Review

Beckenschauer

"Libero" ist keine Doku, keine Huldigung, kein Fussballfilm und keine Komödie, zumindest keine freiwillige. Ehrlich gesagt tue ich mir sogar schwer, zu diesem üblen Machwerk überhaupt "Film" zu sagen. Obwohl mit weit unter 90 Minuten noch gnädig kurz, kommt einem der müde Kick vor wie alle drei Spiele der deutschen Nationalmannschaft bei der diesjährigen WM hintereinander, was ja schon was heißen will.

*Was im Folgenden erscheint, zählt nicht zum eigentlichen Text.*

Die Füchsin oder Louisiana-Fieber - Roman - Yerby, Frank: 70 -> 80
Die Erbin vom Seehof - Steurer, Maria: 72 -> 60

In dem undefinierbaren, gestellten Rasenmix geht es um Franz Beckenbauer und ein paar Tage in seinem Leben - zwischen Heldenverehrung, Selbstzweifel und... schlechten Frisuren?

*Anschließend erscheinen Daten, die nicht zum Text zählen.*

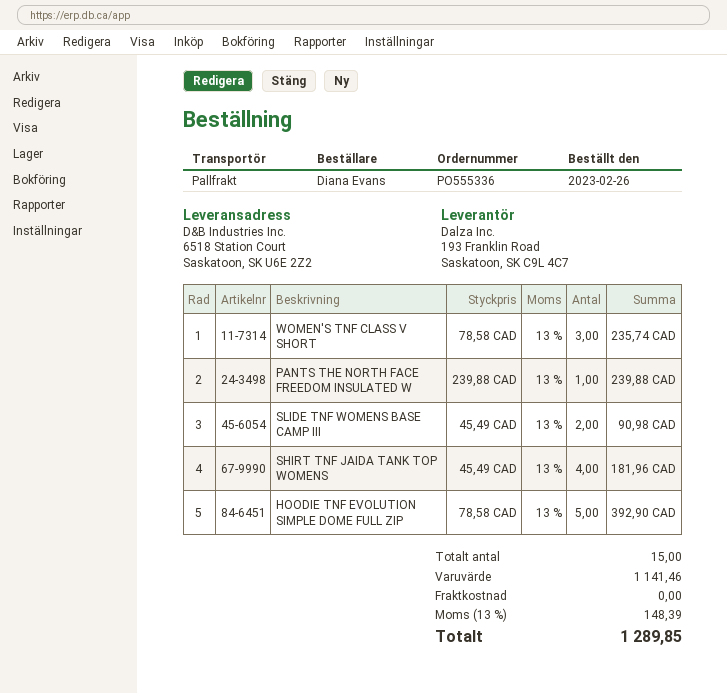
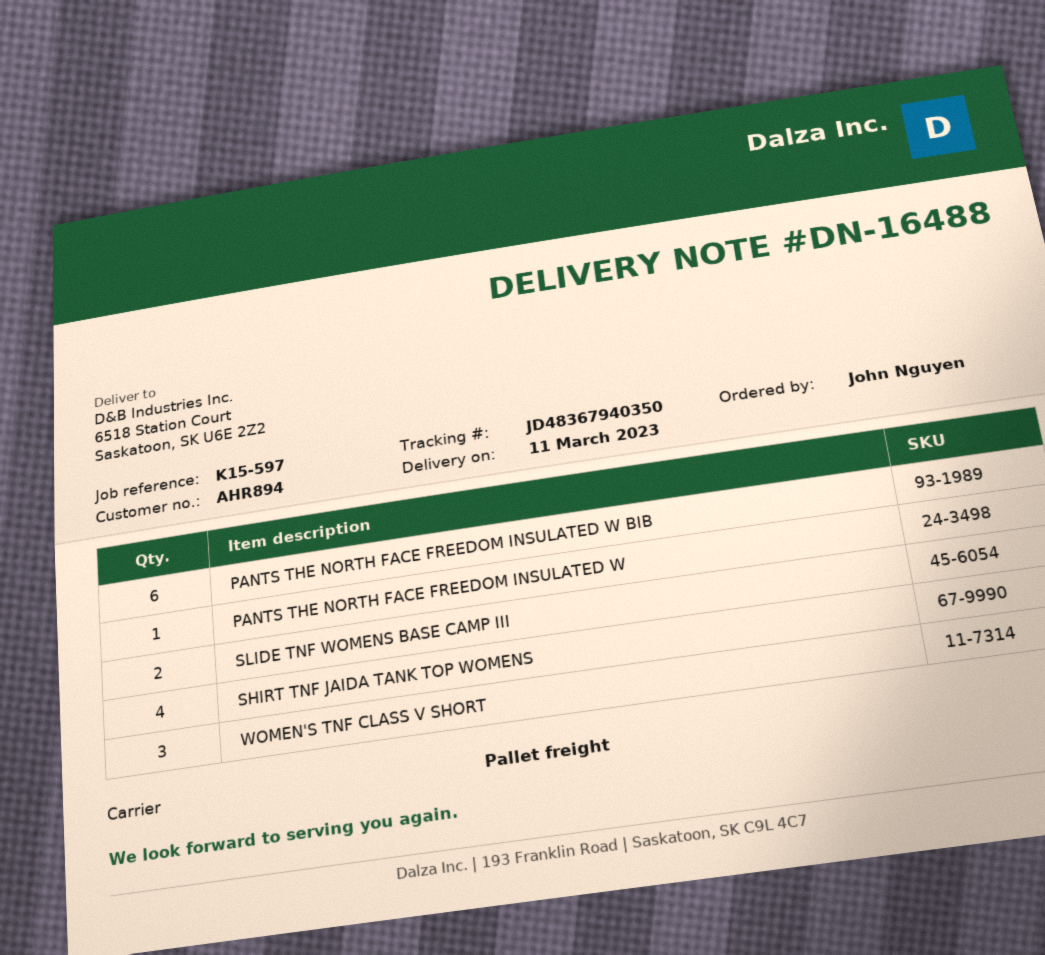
ordered by: Diana Evans -> John Nguyen
HOODIE TNF EVOLUTION SIMPLE DOME FULL ZIP: 5 -> none
PANTS THE NORTH FACE FREEDOM INSULATED W BIB: none -> 6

Als Kuriosität und einem der Tiefpunkte der deutschen Filmkunst ist "Libero" vielleicht noch eine qualvolle Sichtung wert, hier und da sieht man Andeutungen der spielerischen Eleganz der Bayernlegende plus ein paar überraschend kritische wenn auch sehr oberflächliche Töne zum Thema Fanhysterie, Spielerpsyche und der Ausbeutung dieser. Doch im Grunde ist "Libero" ein Fliegenfänger, für den der Kaiser eher den Titel Suppenkasper verdient hätte. Ein schmerzender Zeitvertreib, für den sich alle Beteiligten schämen sollten und den unser Franz nicht verdient hat. Selbst die Fussballszenen können nichts, von der sinnlosen Handlung und den dilettantischen Dialogen ganz zu schweigen. Einen Mitleidspunkt gibt es von einem Kölner für den gezeigten Sieg des FC. Ansonsten ist das schon nicht mehr Flasche leer sondern eher Flasche kaputt.

Fazit: ein filmisches Fehlpassfestival, eine lächerliche Schwalbe, eine kreative Bankrotterklärung, ein 1:7 - "Libero" verkommt selbst für hartgesottene Fans des Kaisers und des FC Bayern zu einer peinlichen, konfusen und langweiligen Farce, die auf allen Ebenen versagt. Einer der schlechtesten Sportfilme, die je gedreht wurden!